Il richiamo di Napolitano, come si diceva, ha consentito, sul fronte dell'eutanasia, di trovare un punto comune di discussione, quel testamento biologico che, alla fine, dovrebbe consentire ai più di morire, seppur in modo naturale, senza essere vittima di bestiali accanimenti terapeutici che, come nel caso Welby, prolungano solo l'agonia e non risolvono nulla. Si sta pensando, infatti, ad un articolato di legge grazie al quale il cittadino, ancora in salute, possa dettare una serie di condizioni su come far gestire, a medici e parenti, i momenti ultimi della propria esistenza. Lo scegliere, per esempio, di non essere rianimato o di non subire trattamenti medici di sostentamento obbligatorio in caso di morte celebrale e stato vegetativo dovrebbe essere un diritto di tutti. E' qui il caso di ricordare la vicenda pietosa di Eluana Englaro, da tempo infinito ridotta in stato vegetativo in seguito ad un incidente e al cui padre è stato più volte negata la possibilità di staccare la spina a quelle macchine che tengono in vita un corpo che non è più certo sua figlia. Certo, il testamento biologico non aiuterà a risolvere il caso di Eluana, ma unire al testamento biologico anche la depenalizzazione dell'eutanasia potrebbe contribuire a fornire una soluzione per i casi disperati in essere e quelli che verranno domani. Tuttavia, in nessuno degli otto disegni di legge depositati in Senato è presente questo secondo aspetto del problema: la parola eutanasia non è mai citata in alcun modo proprio per evitare che l'estrema suscettibilità delle milizie parlamentari ratzingeriane possano trovare una scusa valida per chiudere ogni possibilità di dialogo sull'argomento. Monsignor Sgreccia, giusto ieri, ha fatto chiaramente presente quasi sono, secondo la Chiesa, i paletti entro cui si dovrà disegnare la legge sul testamento biologico; vi dovrà essere presente solo il rifiuto dell'accanimento terapeutico. Al quale si potrà sempre contrapporre l'obiezione di coscienza del medico cattolico che, in ogni momento, potrà fare carta straccia delle volontà pregresse del paziente in nome di una presunta salvaguardia della vita che, in questo caso, potrebbe anche avere i sulfurei connotati di sperimentazione scientifica. Ma questo, per la Chiesa, è un dettaglio trascurabile.

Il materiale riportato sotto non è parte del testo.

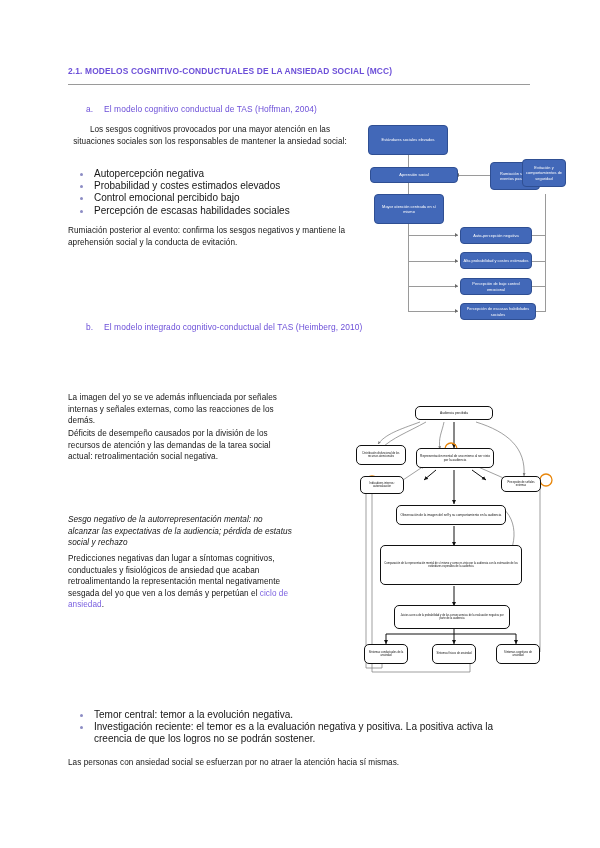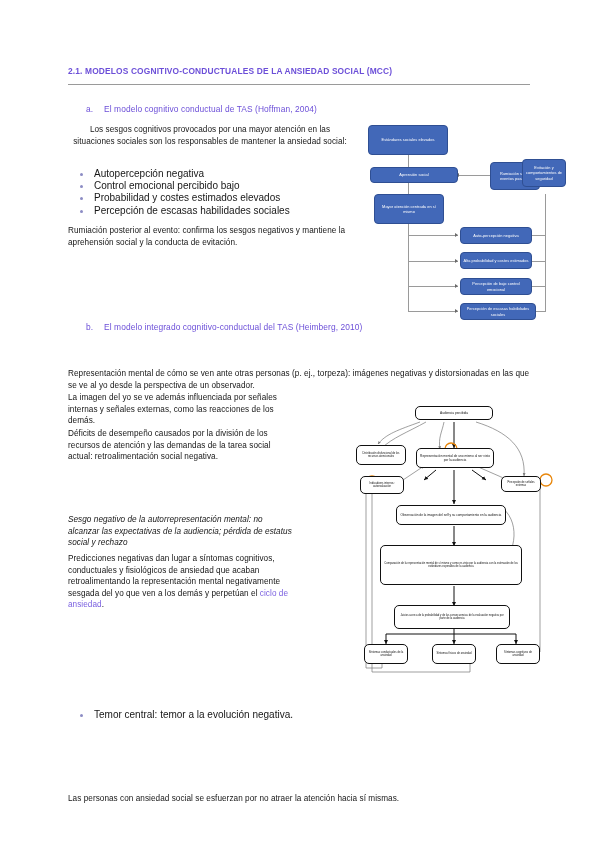--- a/index.html
+++ b/index.html
@@ -89,22 +89,22 @@
   <div class="rule"></div>
 
   <div class="h-sub" style="left:86px;top:104px;">
     <span class="ltr">a.</span><span>El modelo cognitivo conductual de TAS (Hoffman, 2004)</span>
   </div>
 
   <div class="para" style="left:68px;top:124px;width:284px;text-align:center;">Los sesgos cognitivos provocados por una mayor atención en las situaciones sociales son los responsables de mantener la ansiedad social:</div>
 
   <div class="bullets" style="left:68px;top:168px;width:284px;">
     <div class="bl">Autopercepción negativa</div>
+    <div class="bl">Probabilidad y costes estimados elevados</div>
     <div class="bl">Control emocional percibido bajo</div>
-    <div class="bl">Probabilidad y costes estimados elevados</div>
     <div class="bl">Percepción de escasas habilidades sociales</div>
   </div>
 
   <div class="para" style="left:68px;top:225px;width:284px;">Rumiación posterior al evento: confirma los sesgos negativos y mantiene la aprehensión social y la conducta de evitación.</div>
 
   <div id="diagram1">
 
     <div class="ln lnv" style="left:52px;top:33px;height:14px;background:#9a9a9a;"></div>
     <div class="arrowD" style="left:50px;top:45px;"></div>
 
@@ -149,21 +149,20 @@
 
     <div class="bbox" style="left:104px;top:156px;width:72px;height:17px;">Percepción de bajo control emocional</div>
 
     <div class="bbox" style="left:104px;top:181px;width:76px;height:17px;">Percepción de escasas habilidades sociales</div>
   </div>
 
   <div class="h-sub" style="left:86px;top:322px;">
     <span class="ltr">b.</span><span>El modelo integrado cognitivo-conductual del TAS (Heimberg, 2010)</span>
   </div>
 
-  <div class="para" style="left:68px;top:368px;width:463px;">Representación mental de cómo se ven ante otras personas (p. ej., torpeza): imágenes negativas y distorsionadas en las que se ve al yo desde la perspectiva de un observador.</div>
   <div class="para" style="left:68px;top:392px;width:228px;">La imagen del yo se ve además influenciada por señales internas y señales externas, como las reacciones de los demás.</div>
   <div class="para" style="left:68px;top:428px;width:228px;">Déficits de desempeño causados por la división de los recursos de atención y las demandas de la tarea social actual: retroalimentación social negativa.</div>
   <div class="para" style="left:68px;top:514px;width:228px;font-style:italic;">Sesgo negativo de la autorrepresentación mental: no alcanzar las expectativas de la audiencia; pérdida de estatus social y rechazo</div>
   <div class="para" style="left:68px;top:553px;width:228px;"><span>Predicciones negativas dan lugar a síntomas cognitivos, conductuales y fisiológicos de ansiedad que acaban retroalimentando la representación mental negativamente sesgada del yo que ven a los demás y perpetúan el </span><span class="lilac">ciclo de ansiedad</span><span>.</span></div>
 
   <div id="diagram2">
 
     <svg viewBox="0 0 190 280">
       <defs>
         <marker id="ah" markerWidth="5" markerHeight="5" refX="4" refY="2" orient="auto">
@@ -238,17 +237,18 @@
     <div class="wbox tiny" style="left:6px;top:244px;width:44px;height:20px;">Síntomas conductuales de la ansiedad</div>
 
     <div class="wbox tiny" style="left:74px;top:244px;width:44px;height:20px;">Síntomas físicos de ansiedad</div>
 
     <div class="wbox tiny" style="left:138px;top:244px;width:44px;height:20px;">Síntomas cognitivos de ansiedad</div>
   </div>
 
 
   <div class="bullets" style="left:68px;top:703px;width:463px;margin-top:6px;">
     <div class="bl">Temor central: temor a la evolución negativa.</div>
-  </div>
-
-  <div class="para" style="left:68px;top:757px;width:463px;margin-top:36px;">Las personas con ansiedad social se esfuerzan por no atraer la atención hacia sí mismas.</div>
+    <div class="bl">Investigación reciente: el temor es a la evaluación negativa y positiva. La positiva activa la creencia de que los logros no se podrán sostener.</div>
+  </div>
+
+  <div class="para" style="left:68px;top:757px;width:463px;">Las personas con ansiedad social se esfuerzan por no atraer la atención hacia sí mismas.</div>
 
 </div>
 
 </body></html>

Oggi, comunque, in commissione Sanità a palazzo Madama, si comincerà una discussione ampia sulla "morte dolce" che, grazie alla rettitudine morale di un capo di Stato davvero laico, non può essere più considerata archiviabile con leggerezza. Affrontare il tema evitando i toni da crociata dovrebbe essere l'imperativo categorico di chi siede in parlamento. Di certo non sarà possibile trovare una soluzione che sia buona davvero per tutti, ma riuscire a limitare al massimo le sofferenze dei malati terminali, per scelta autonoma e consapevole, sarebbe già un risultato più che accettabile: anche la lotta al dolore fa parte essenziale della vita. E non c'è nulla di cristiano nell'imporre la propria visione catartica del dolore come un obbligo di legge per tutti. Sarebbe il caso che, prima o poi, qualcuno chiedesse conto ai parlamentari cattolici di chi sentono di rappresentare quando esprimono un voto su questioni etiche. E, soprattutto, a chi risponde davvero la loro coscienza.